Flexible placement

Sage Weil <sage@xxxxxxxxxxxx> · Mon, 18 Apr 2016 09:45:11 -0400 (EDT)

On Fri, 15 Apr 2016, Adam C. Emerson wrote:
> # Flexible Placement #
> 
> This is a large topic which should be discussed on its own, but it
> motivates the interface designs below, so we shall briefly mention why
> it's interesting.
> 
> CRUSH/PG is a fine placement system for several workloads, but it has
> two well-known limitations.
> 
> ## Motivation ##
> 
> -   Data distribution can be much less uniform than one might like,
>     giving uneven use of disks. This has caused some Ceph developers
>     to experiment with Monte Carlo based placement algorithms.
> -   Data distribution can be much more uniform than one would
>     like. This is the fundamental cause of Ceph's slow sequential read
>     performance. More generally, unrelated workloads contend
>     with each other due to a lack of affinity for related data. The effects are
>     especially pronounced on spinning disk (due to seek times), but
>     still exist on Flash (due to bus/network contention.)  This is a
>     tension between competing goods. CRUSH gains wide dispersion and
>     uniformity to defend against correlated failures but this imposes
>     a tradeoff.

If we're just talking about locality here, isn't this tradeoff already 
available to the user by controlling the object size?  And/or setting the 
placement key so that two objects are always placed together in the 
cluster.

The non-uniformity is a real problem, but let's not assume it's the same 
problem as flexible placement.  If you want linear striping, for exmaple, 
that gives you a perfect distribution but it falls apart as soon as there 
is any rebalancing.

Are there some concrete examples of what these flexible placements might 
be?  I still don't see how they are different that PGs.  I.e., you can 
split placement into two stages: mapping objects to PGs, and mapping PGs 
to devices.  If both of those are pluggable, what does that not capture?

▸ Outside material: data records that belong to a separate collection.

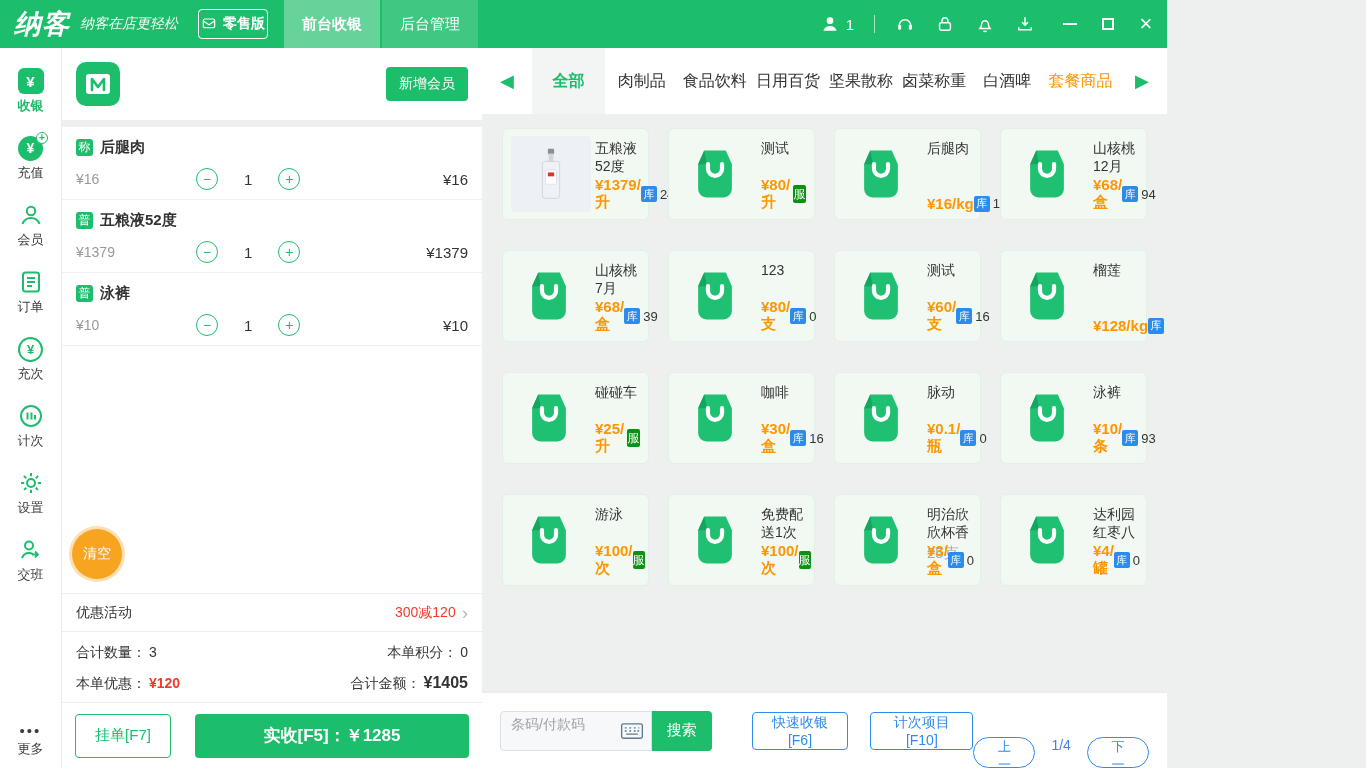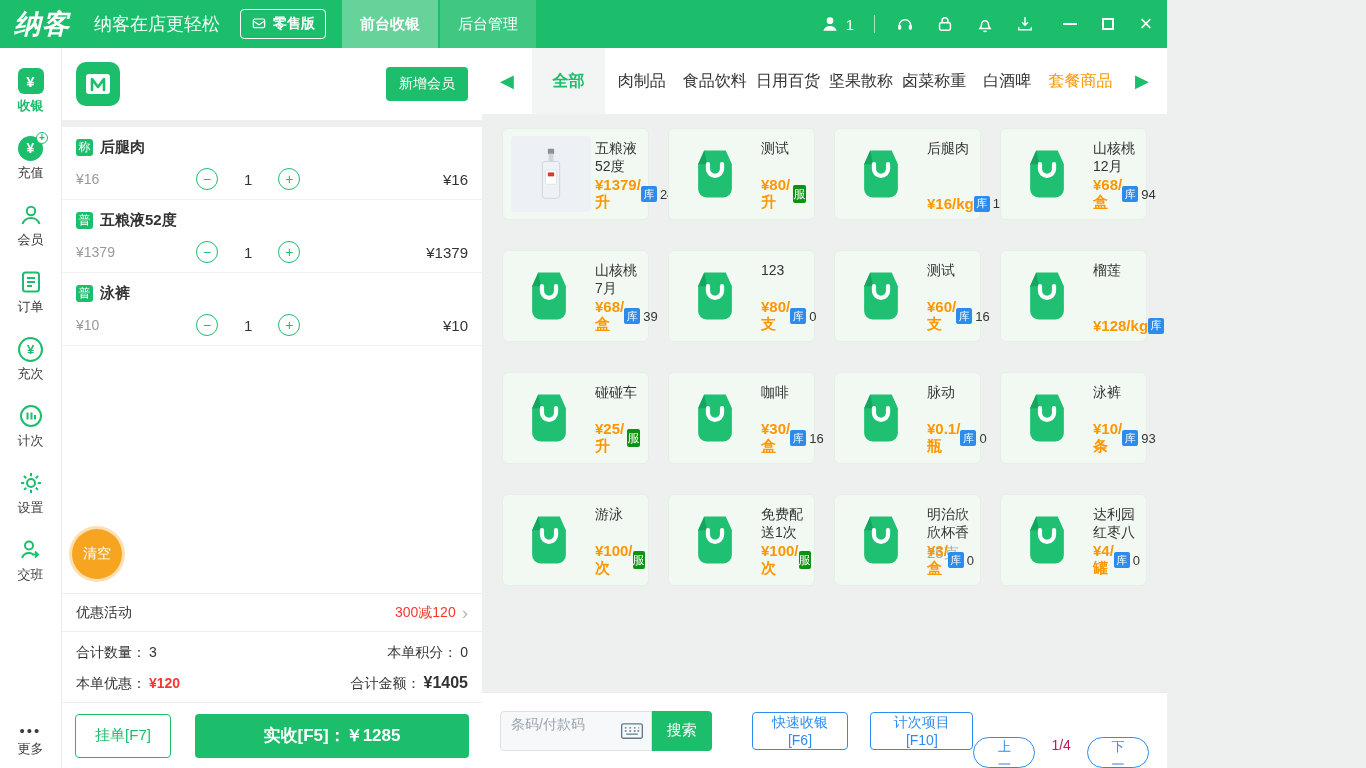--- a/index.html
+++ b/index.html
@@ -8,7 +8,7 @@
 
 .topbar{position:absolute;top:0;left:0;width:100%;height:48px;background:#1cbe6b;display:flex;align-items:center;color:#fff;z-index:5;}
 .logo{font-size:27px;font-weight:bold;font-style:italic;margin-left:14px;letter-spacing:1px;}
-.slogan{font-size:18px;margin-left:24px;opacity:.95;}
+.slogan{font-size:14px;font-style:italic;margin-left:10px;opacity:.95;}
 .edition{display:flex;align-items:center;gap:6px;margin-left:20px;height:30px;padding:0 10px;border:1px solid #fff;border-radius:4px;background:transparent;color:#fff;font-size:14px;font-weight:bold;cursor:pointer;}
 .ed-icon svg{width:16px;height:16px;display:block;}
 .top-tabs{display:flex;height:48px;margin-left:16px;}

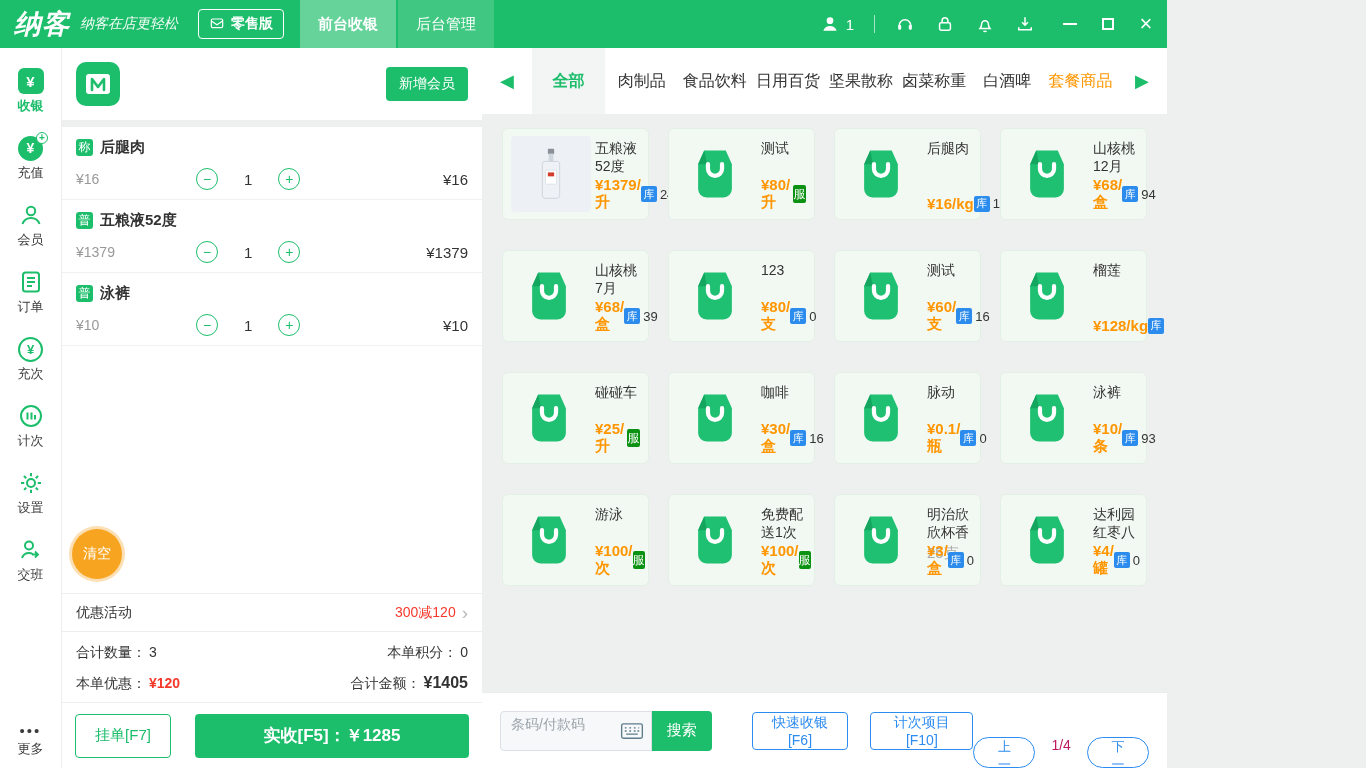--- a/index.html
+++ b/index.html
@@ -9,7 +9,7 @@
 .topbar{position:absolute;top:0;left:0;width:100%;height:48px;background:#1cbe6b;display:flex;align-items:center;color:#fff;z-index:5;}
 .logo{font-size:27px;font-weight:bold;font-style:italic;margin-left:14px;letter-spacing:1px;}
 .slogan{font-size:14px;font-style:italic;margin-left:10px;opacity:.95;}
-.edition{display:flex;align-items:center;gap:6px;margin-left:20px;height:30px;padding:0 10px;border:1px solid #fff;border-radius:4px;background:transparent;color:#fff;font-size:14px;font-weight:bold;cursor:pointer;}
+.edition{display:flex;align-items:center;gap:6px;margin-left:20px;height:30px;padding:0 2px;border:1px solid #fff;border-radius:4px;background:transparent;color:#fff;font-size:14px;font-weight:bold;cursor:pointer;}
 .ed-icon svg{width:16px;height:16px;display:block;}
 .top-tabs{display:flex;height:48px;margin-left:16px;}
 .top-tab{width:96px;display:flex;align-items:center;justify-content:center;font-size:15px;color:#fff;background:rgba(255,255,255,.16);cursor:pointer;}

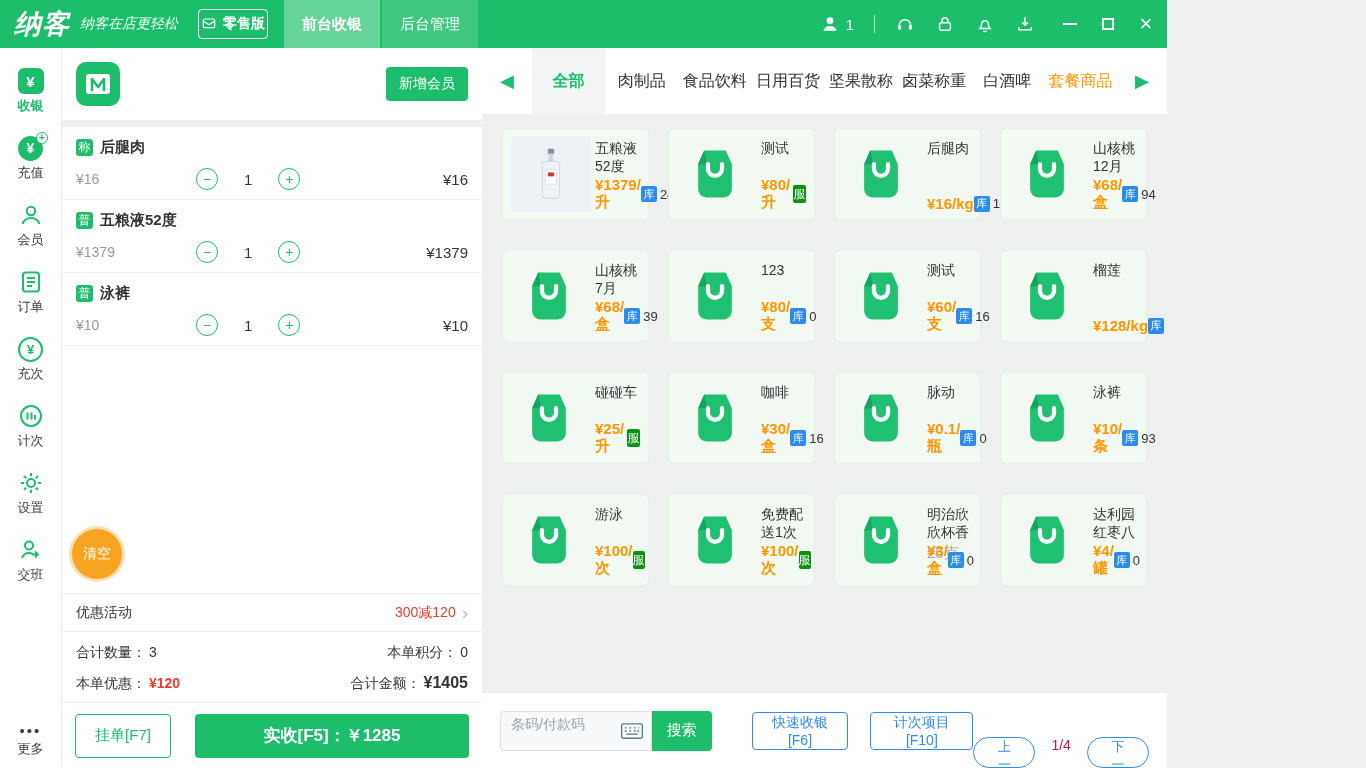--- a/index.html
+++ b/index.html
@@ -110,7 +110,7 @@
 .btn-blue + .btn-blue{margin-left:22px;}
 .pager{margin-left:auto;display:flex;align-items:flex-start;gap:16px;margin-top:44px;}
 .pill{height:31px;padding:0 21px;border-radius:16px;border:1px solid #2d8cf0;color:#2d8cf0;background:#fff;font-size:13px;cursor:pointer;}
-.page-num{font-size:14px;color:#be185d;}
+.page-num{font-size:14px;color:#3b82f6;}
 </style>
 </head>
 <body>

(You could map every object to a distinct set of devices, and this is 
frequently suggested, but I don't think it is practical.  In a large 
system, you'll have all-to-all replication streams, and *every* possible 
coincident failure will lead to data loss.)

> ## Goal ##
> 
> Ceph should support placement methods other than CRUSH/PG. Currently,
> the OSD dispatches operations based on placement group ID, which will
> need to be varied,
> 
> We also need some way to get new types of functions into the cluster.
> 
> ## Proposal ##
> 
> Our proposal is, in a way, CRUSH taken to its logical
> conclusion. Instead of distributing CRUSH rules, we propose to
> distribute general computable functions from (oid, volume/dataset) pairs to
> sequences of OSDs with their supporting data structures.  One of our
> ongoing research projects has been an in-process executor for these
> functions based on Google's NaCl. The benefits are:
> -   Administrators can fine-tune placement functions to fit their
>     workloads well.
> -   They can also experiment easily without having to recompile all of
>     Ceph and make heavy architectural changes.
> -   Entirely new placement strategies can be deployed without having
>     to upgrade every machine in the cluster. Or any machine in the
>     cluster, once they've been upgraded to a Flexible Placement
>     capable version.
> -   Possibilities for annealing and machine learning to gradually
>     adapt placement in response to load data become available
> -   NaCl builds on LLVM which has a rich set of tools for optimizations
>     like partial evaluation.
> -   NaCl is fast.

NaCl sounds great.  It sounds like this still fits right into the object 
-> PG -> device list mapping strategy, though.

> # Flexible Semantics #
> 
> Another motivating example. Originally, Ceph did replication and only
> replication under a very specific consistency model. There has been
> desire for more flexibility.
> -   Erasure Coding. it still follows the Ceph consistency model
>     (though leaves out many operations) but is very different in
>     back-end dispatch, enough so that it inspired a major rewrite of
>     the OSD's bottom half.
> -   Append-only immutable objects have been discussed.
> -   Many people have asked for relaxed consistency to improve
>     performance. This is not be suitable for all workloads, but people
>     have repeatedly asked for the ability to set up low-latency,
>     relaxed-consistency volumes that still provide Ceph's ability to
>     easily use new storage and scale well.
> -   Transactional storage. As mentioned above, cross-object
>     transactional semantics are a thing people may have desired.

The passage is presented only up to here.